Interactive Media: Motion – Final Project

Work Title: Identity of the Flame

 

Artists: Michael Castellucci & Olivia Webb

 

Media: Digital – Processing and Kinect

The Candle has many symbolic meaning besides being another source of light seen as a very import symbols in many different cultures from Christianity to Wicca as a source use of prayer for those who have passed or symbolism for a God. Combining two of our assignments we came up with using that symbol as the center of our assignment to make it look as if the light of the candle is following us.
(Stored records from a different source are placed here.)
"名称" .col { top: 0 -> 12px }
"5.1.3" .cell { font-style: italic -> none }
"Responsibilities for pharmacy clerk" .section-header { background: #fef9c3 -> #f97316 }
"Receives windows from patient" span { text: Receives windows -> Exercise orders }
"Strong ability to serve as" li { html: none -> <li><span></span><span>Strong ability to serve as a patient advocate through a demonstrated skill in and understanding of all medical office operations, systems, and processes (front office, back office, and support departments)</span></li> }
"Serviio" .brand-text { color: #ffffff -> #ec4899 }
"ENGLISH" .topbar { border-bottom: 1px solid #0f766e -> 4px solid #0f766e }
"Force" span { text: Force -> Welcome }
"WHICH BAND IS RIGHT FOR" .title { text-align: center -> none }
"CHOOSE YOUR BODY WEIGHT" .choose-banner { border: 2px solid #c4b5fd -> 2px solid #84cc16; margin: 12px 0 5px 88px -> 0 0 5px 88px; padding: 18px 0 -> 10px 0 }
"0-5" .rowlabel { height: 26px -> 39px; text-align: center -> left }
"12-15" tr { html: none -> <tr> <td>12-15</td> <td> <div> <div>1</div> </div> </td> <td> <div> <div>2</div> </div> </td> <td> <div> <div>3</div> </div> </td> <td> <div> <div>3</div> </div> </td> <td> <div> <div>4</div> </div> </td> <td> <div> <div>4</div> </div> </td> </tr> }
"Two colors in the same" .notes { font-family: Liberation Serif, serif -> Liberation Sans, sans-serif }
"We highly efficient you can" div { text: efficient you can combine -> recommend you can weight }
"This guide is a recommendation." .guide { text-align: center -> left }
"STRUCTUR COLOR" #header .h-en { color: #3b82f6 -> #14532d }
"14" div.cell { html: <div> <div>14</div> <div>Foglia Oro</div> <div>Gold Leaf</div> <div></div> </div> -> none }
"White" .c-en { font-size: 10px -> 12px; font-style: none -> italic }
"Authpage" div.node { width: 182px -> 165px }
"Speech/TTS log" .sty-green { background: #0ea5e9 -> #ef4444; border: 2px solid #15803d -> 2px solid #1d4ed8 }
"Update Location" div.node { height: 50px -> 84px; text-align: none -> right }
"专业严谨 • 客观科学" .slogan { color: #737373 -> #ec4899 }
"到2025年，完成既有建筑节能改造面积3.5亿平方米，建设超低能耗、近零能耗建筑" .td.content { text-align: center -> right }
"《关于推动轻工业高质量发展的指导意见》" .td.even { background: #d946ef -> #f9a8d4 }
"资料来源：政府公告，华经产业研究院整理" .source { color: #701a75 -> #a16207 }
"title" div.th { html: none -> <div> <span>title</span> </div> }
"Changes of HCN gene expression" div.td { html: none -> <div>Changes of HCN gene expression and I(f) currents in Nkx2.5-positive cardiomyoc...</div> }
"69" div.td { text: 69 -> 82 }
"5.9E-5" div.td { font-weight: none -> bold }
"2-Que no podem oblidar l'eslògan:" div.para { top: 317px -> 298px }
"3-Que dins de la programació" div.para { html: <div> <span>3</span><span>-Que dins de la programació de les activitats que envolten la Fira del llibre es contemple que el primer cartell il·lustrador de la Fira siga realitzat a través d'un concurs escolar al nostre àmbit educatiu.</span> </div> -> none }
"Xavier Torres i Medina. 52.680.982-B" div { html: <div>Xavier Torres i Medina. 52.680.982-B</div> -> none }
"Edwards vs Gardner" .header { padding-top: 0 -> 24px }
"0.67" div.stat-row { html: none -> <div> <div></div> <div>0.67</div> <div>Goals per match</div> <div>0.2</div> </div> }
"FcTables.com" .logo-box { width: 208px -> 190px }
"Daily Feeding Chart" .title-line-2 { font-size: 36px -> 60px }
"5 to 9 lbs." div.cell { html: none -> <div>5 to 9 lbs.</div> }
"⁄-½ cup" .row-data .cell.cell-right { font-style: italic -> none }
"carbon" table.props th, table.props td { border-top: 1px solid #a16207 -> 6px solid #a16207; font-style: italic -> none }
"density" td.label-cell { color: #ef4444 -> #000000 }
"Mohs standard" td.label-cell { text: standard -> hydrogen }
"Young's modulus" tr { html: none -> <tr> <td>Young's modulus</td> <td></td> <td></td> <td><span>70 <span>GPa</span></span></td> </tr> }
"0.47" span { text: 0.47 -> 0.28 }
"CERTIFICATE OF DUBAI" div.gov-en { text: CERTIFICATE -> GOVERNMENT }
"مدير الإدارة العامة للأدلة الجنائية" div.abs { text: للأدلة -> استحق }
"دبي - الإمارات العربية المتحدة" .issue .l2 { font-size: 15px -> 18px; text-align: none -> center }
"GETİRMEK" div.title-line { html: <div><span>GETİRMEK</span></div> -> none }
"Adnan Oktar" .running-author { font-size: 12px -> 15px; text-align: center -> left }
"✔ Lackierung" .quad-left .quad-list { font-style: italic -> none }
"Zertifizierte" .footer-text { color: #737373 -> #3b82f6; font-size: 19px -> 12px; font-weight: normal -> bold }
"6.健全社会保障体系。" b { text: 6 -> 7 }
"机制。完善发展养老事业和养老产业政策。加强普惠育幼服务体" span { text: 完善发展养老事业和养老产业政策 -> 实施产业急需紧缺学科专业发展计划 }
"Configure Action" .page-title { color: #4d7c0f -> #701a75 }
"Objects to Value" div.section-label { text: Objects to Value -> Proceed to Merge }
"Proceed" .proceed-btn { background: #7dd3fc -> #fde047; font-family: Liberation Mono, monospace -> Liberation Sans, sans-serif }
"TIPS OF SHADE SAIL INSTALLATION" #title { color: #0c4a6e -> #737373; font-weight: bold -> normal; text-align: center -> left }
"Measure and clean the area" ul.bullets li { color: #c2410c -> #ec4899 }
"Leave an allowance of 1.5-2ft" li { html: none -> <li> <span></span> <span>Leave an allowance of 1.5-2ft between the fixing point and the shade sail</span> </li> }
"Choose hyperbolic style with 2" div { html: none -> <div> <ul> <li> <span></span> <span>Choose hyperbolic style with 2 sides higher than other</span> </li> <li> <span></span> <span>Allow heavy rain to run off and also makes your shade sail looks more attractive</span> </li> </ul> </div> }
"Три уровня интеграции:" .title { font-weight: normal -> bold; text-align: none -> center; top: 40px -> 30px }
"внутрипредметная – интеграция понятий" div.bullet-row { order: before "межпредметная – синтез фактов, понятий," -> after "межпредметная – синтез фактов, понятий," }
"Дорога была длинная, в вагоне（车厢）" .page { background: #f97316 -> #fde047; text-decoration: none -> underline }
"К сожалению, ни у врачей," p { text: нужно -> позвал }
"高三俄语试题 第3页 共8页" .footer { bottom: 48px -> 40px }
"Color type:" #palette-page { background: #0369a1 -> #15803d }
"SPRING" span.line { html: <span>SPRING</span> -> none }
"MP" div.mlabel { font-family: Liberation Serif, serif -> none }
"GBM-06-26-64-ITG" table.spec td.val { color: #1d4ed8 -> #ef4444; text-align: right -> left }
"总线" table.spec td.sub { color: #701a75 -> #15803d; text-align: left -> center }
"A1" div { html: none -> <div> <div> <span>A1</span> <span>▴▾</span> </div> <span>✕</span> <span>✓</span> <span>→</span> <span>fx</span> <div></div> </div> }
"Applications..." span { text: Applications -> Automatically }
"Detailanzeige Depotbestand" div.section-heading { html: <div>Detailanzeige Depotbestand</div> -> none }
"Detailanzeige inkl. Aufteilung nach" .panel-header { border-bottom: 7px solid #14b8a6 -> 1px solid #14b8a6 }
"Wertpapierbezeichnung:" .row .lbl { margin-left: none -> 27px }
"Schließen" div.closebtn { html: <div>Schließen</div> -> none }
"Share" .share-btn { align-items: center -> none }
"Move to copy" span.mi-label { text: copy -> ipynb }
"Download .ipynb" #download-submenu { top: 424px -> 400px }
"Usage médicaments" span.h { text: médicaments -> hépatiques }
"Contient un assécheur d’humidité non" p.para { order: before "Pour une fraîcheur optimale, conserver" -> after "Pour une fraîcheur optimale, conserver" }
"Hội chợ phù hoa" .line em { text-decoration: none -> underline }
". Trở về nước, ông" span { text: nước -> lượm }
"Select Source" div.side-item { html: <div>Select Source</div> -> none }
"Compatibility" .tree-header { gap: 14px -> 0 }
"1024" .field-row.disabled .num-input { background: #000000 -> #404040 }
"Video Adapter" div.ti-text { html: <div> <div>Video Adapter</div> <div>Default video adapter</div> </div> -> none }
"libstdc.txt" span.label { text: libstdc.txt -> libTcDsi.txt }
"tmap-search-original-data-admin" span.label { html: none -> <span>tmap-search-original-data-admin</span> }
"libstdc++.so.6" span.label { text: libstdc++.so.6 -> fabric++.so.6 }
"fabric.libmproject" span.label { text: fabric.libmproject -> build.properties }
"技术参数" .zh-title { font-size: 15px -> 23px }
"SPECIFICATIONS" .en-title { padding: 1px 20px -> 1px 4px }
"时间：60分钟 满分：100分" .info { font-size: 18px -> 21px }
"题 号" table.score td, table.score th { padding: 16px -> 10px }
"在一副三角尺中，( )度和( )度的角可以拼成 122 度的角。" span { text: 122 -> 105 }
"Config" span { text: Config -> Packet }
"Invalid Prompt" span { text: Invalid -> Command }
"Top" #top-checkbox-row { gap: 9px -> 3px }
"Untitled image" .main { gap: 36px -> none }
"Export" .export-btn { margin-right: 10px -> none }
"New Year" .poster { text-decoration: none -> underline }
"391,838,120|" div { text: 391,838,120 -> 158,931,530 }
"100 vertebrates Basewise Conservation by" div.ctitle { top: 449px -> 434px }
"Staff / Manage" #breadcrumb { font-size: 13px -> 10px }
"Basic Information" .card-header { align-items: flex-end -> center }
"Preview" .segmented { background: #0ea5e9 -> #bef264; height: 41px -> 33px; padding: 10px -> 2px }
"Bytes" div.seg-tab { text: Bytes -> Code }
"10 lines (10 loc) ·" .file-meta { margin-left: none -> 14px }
In this piece we are exploring the concept of identity through the embodiment of the human soul. The lit candle represents both the idea of life and death, a journey that all souls must take as a natural life cycle. As the user walks by the installation their likeness (a form of identity) is displayed in a ghostly manor within an array of light surrounding the flame of the candle. As they walk by the array will bend to try and follow them in the direction they are going. For those who stop and view while standing in the middle will become fully encircled in the light. This represents one’s identity through the symbolism of life, death, faith, purity and spirituality as well lost and found understandings of self-identity and purpose as one goes through their journey of life.  One can choose to stop and smell the roses or can let life pass them by as they continue on their busy day.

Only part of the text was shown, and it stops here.